Quantization

IncQuantizer

class optimum.intel.IncQuantizer

< >

( model: typing.Union[transformers.modeling_utils.PreTrainedModel, torch.nn.modules.module.Module] config_path_or_obj: typing.Union[str, optimum.intel.neural_compressor.config.IncQuantizationConfig] tokenizer: typing.Optional[transformers.tokenization_utils_base.PreTrainedTokenizerBase] = None eval_func: typing.Optional[typing.Callable] = None train_func: typing.Optional[typing.Callable] = None calib_dataloader: typing.Optional[torch.utils.data.dataloader.DataLoader] = None )

from_config

< >

( model_name_or_path: str inc_config: typing.Union[optimum.intel.neural_compressor.config.IncQuantizationConfig, str, NoneType] = None config_name: str = None **kwargs ) quantizer

Parameters

  • model_name_or_path (str) — Repository name in the Hugging Face Hub or path to a local directory hosting the model.
  • inc_config (Union[IncQuantizationConfig, str], optional) — Configuration file containing all the information related to the model quantization. Can be either:
    • an instance of the class IncQuantizationConfig,
    • a string valid as input to IncQuantizationConfig.from_pretrained.
  • config_name (str, optional) — Name of the configuration file.
  • cache_dir (str, optional) — Path to a directory in which a downloaded configuration should be cached if the standard cache should not be used.
  • force_download (bool, optional, defaults to False) — Whether or not to force to (re-)download the configuration files and override the cached versions if they exist.
  • resume_download (bool, optional, defaults to False) — Whether or not to delete incompletely received file. Attempts to resume the download if such a file exists.
  • revision(str, optional) — The specific model version to use. It can be a branch name, a tag name, or a commit id, since we use a git-based system for storing models and other artifacts on huggingface.co, so revision can be any identifier allowed by git.
  • calib_dataloader (DataLoader, optional) — DataLoader for post-training quantization calibration.
  • eval_func (Callable, optional) — Evaluation function to evaluate the tuning objective.
  • train_func (Callable, optional) — Training function for quantization aware training approach.

Returns

quantizer

IncQuantizer object.

Instantiate a IncQuantizer object from a configuration file which can either be hosted on huggingface.co or from a local directory path.

IncQuantizedModel

class optimum.intel.neural_compressor.quantization.IncQuantizedModel

< >

( *args **kwargs )

from_pretrained

< >

( model_name_or_path: str inc_config: typing.Union[optimum.intel.neural_compressor.config.IncOptimizedConfig, str] = None q_model_name: typing.Optional[str] = None input_names: typing.Optional[typing.List[str]] = None batch_size: typing.Optional[int] = None sequence_length: typing.Union[int, typing.List[int], typing.Tuple[int], NoneType] = None num_choices: typing.Optional[int] = -1 **kwargs ) q_model

Parameters

  • model_name_or_path (str) — Repository name in the Hugging Face Hub or path to a local directory hosting the model.
  • inc_config (Union[IncOptimizedConfig, str], optional) — Configuration file containing all the information related to the model quantization. Can be either:
    • an instance of the class IncOptimizedConfig,
    • a string valid as input to IncOptimizedConfig.from_pretrained.
  • q_model_name (str, optional) — Name of the state dictionary located in model_name_or_path used to load the quantized model. If state_dict is specified, the latter will not be used.
  • input_names (List[str], optional) — List of names of the inputs used when tracing the model. If unset, model.dummy_inputs().keys() are used instead.
  • batch_size (int, optional) — Batch size of the traced model inputs.
  • sequence_length (Union[int, List[int], Tuple[int]], optional) — Sequence length of the traced model inputs.

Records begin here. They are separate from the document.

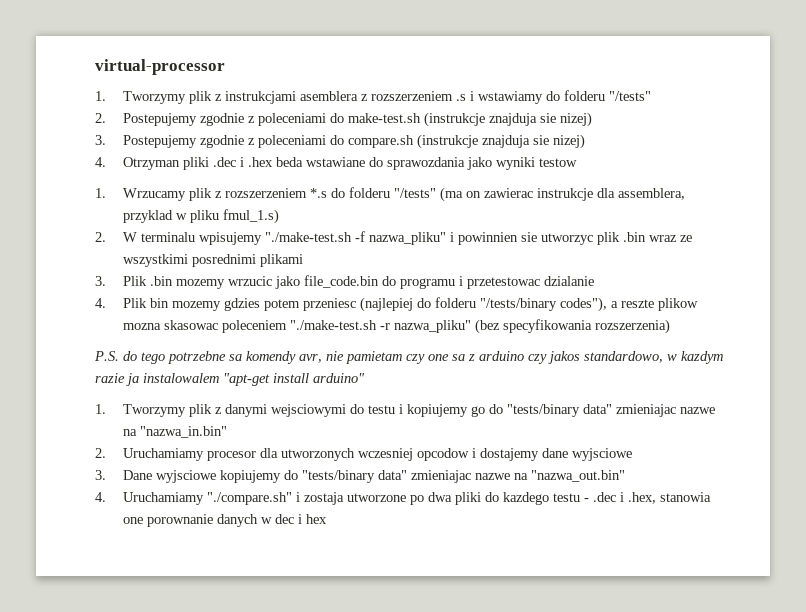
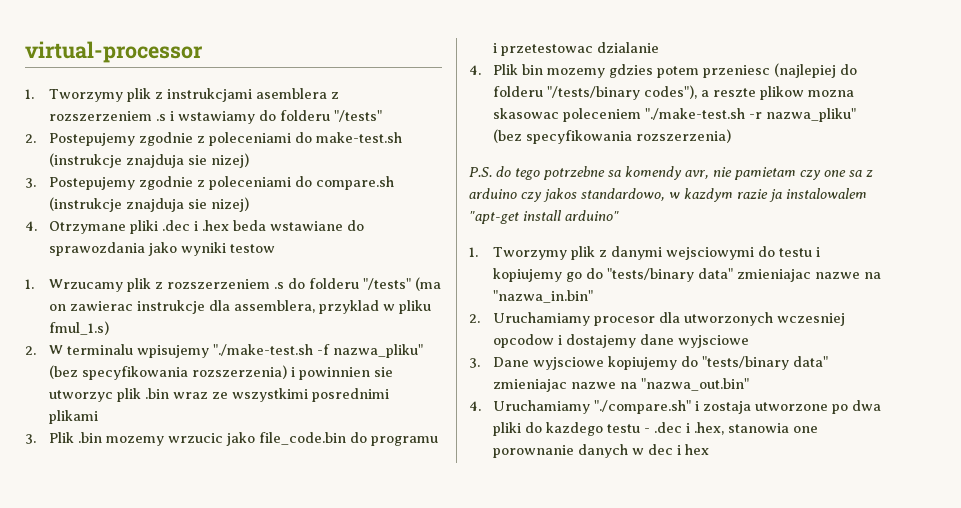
- 4. Otrzyman pliki .dec i .hex beda wstawiane do sprawozdania jako wyniki testow
+ 4. Otrzymane pliki .dec i .hex beda wstawiane do sprawozdania jako wyniki testow
- 1. Wrzucamy plik z rozszerzeniem *.s do folderu "/tests" (ma on zawierac instrukcje dla assemblera, przyklad w pliku fmul_1.s)
+ 1. Wrzucamy plik z rozszerzeniem .s do folderu "/tests" (ma on zawierac instrukcje dla assemblera, przyklad w pliku fmul_1.s)
- 2. W terminalu wpisujemy "./make-test.sh -f nazwa_pliku" i powinnien sie utworzyc plik .bin wraz ze wszystkimi posrednimi plikami
+ 2. W terminalu wpisujemy "./make-test.sh -f nazwa_pliku" (bez specyfikowania rozszerzenia) i powinnien sie utworzyc plik .bin wraz ze wszystkimi posrednimi plikami

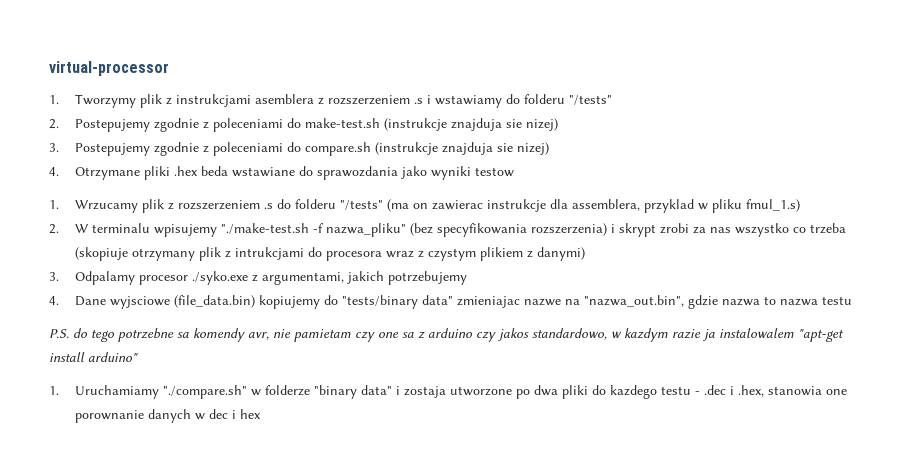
- 4. Otrzymane pliki .dec i .hex beda wstawiane do sprawozdania jako wyniki testow
+ 4. Otrzymane pliki .hex beda wstawiane do sprawozdania jako wyniki testow
- 2. W terminalu wpisujemy "./make-test.sh -f nazwa_pliku" (bez specyfikowania rozszerzenia) i powinnien sie utworzyc plik .bin wraz ze wszystkimi posrednimi plikami
- 3. Plik .bin mozemy wrzucic jako file_code.bin do programu i przetestowac dzialanie
- 4. Plik bin mozemy gdzies potem przeniesc (najlepiej do folderu "/tests/binary codes"), a reszte plikow mozna skasowac poleceniem "./make-test.sh -r nazwa_pliku" (bez specyfikowania rozszerzenia)
+ 2. W terminalu wpisujemy "./make-test.sh -f nazwa_pliku" (bez specyfikowania rozszerzenia) i skrypt zrobi za nas wszystko co trzeba (skopiuje otrzymany plik z intrukcjami do procesora wraz z czystym plikiem z danymi)
+ 3. Odpalamy procesor ./syko.exe z argumentami, jakich potrzebujemy
+ 4. Dane wyjsciowe (file_data.bin) kopiujemy do "tests/binary data" zmieniajac nazwe na "nazwa_out.bin", gdzie nazwa to nazwa testu
- 1. Tworzymy plik z danymi wejsciowymi do testu i kopiujemy go do "tests/binary data" zmieniajac nazwe na "nazwa_in.bin"
- 2. Uruchamiamy procesor dla utworzonych wczesniej opcodow i dostajemy dane wyjsciowe
- 3. Dane wyjsciowe kopiujemy do "tests/binary data" zmieniajac nazwe na "nazwa_out.bin"
- 4. Uruchamiamy "./compare.sh" i zostaja utworzone po dwa pliki do kazdego testu - .dec i .hex, stanowia one porownanie danych w dec i hex
+ 1. Uruchamiamy "./compare.sh" w folderze "binary data" i zostaja utworzone po dwa pliki do kazdego testu - .dec i .hex, stanowia one porownanie danych w dec i hex

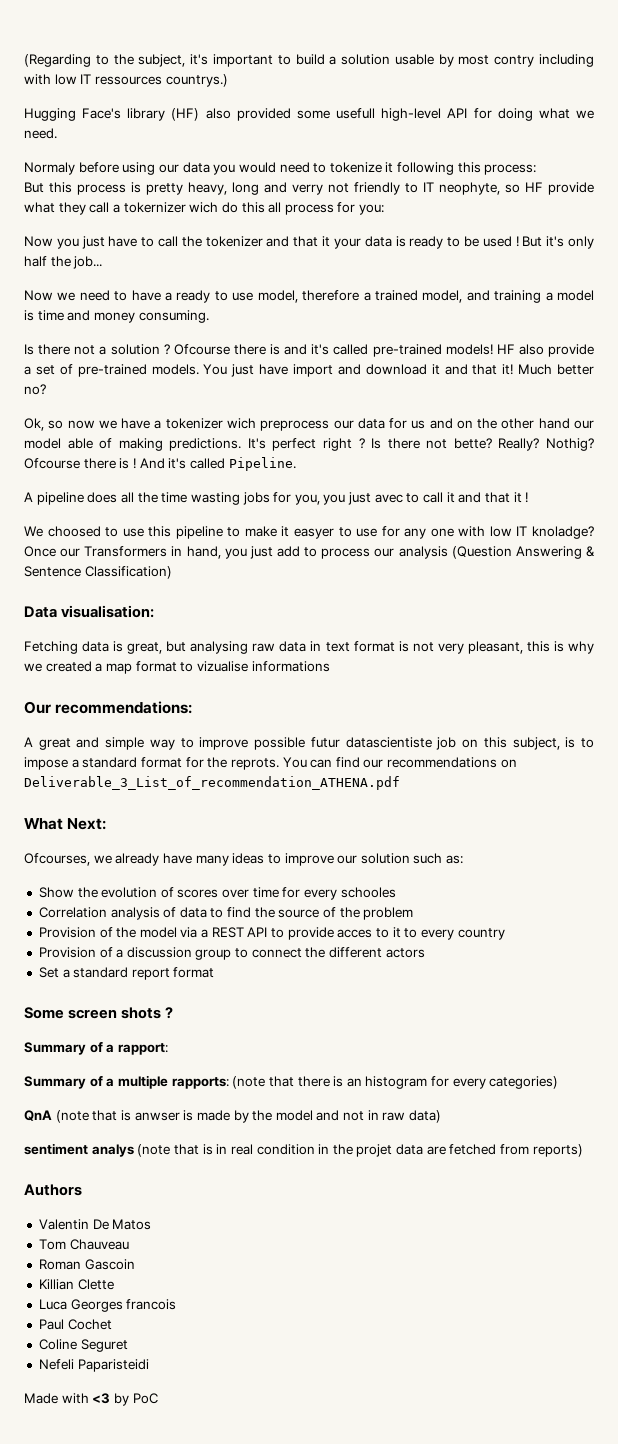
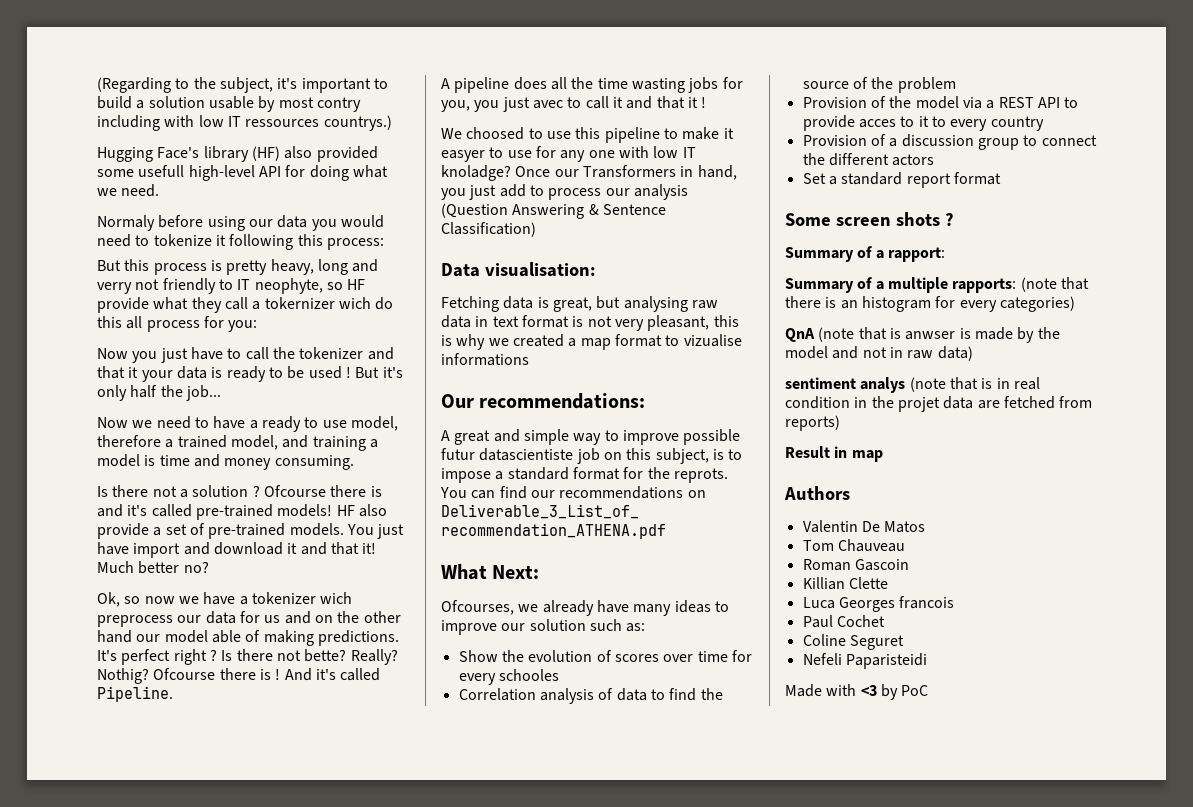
+ Result in map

For sequence-to-sequence models with different sequence lengths between the encoder and the decoder inputs, this must be [encoder_sequence_length, decoder_sequence_length].
  • num_choices (int, optional, defaults to -1) — The number of possible choices for a multiple choice task.
  • cache_dir (str, optional) — Path to a directory in which a downloaded configuration should be cached if the standard cache should not be used.
  • force_download (bool, optional, defaults to False) — Whether or not to force to (re-)download the configuration files and override the cached versions if they exist.
  • resume_download (bool, optional, defaults to False) — Whether or not to delete incompletely received file. Attempts to resume the download if such a file exists.
  • revision(str, optional) — The specific model version to use. It can be a branch name, a tag name, or a commit id, since we use a git-based system for storing models and other artifacts on huggingface.co, so revision can be any identifier allowed by git.
  • state_dict (Dict[str, torch.Tensor], optional) — State dictionary of the quantized model, if not specified q_model_name will be used to load the state dictionary.

Returns

q_model

Quantized model.

Instantiate a quantized pytorch model from a given Intel Neural Compressor (INC) configuration file.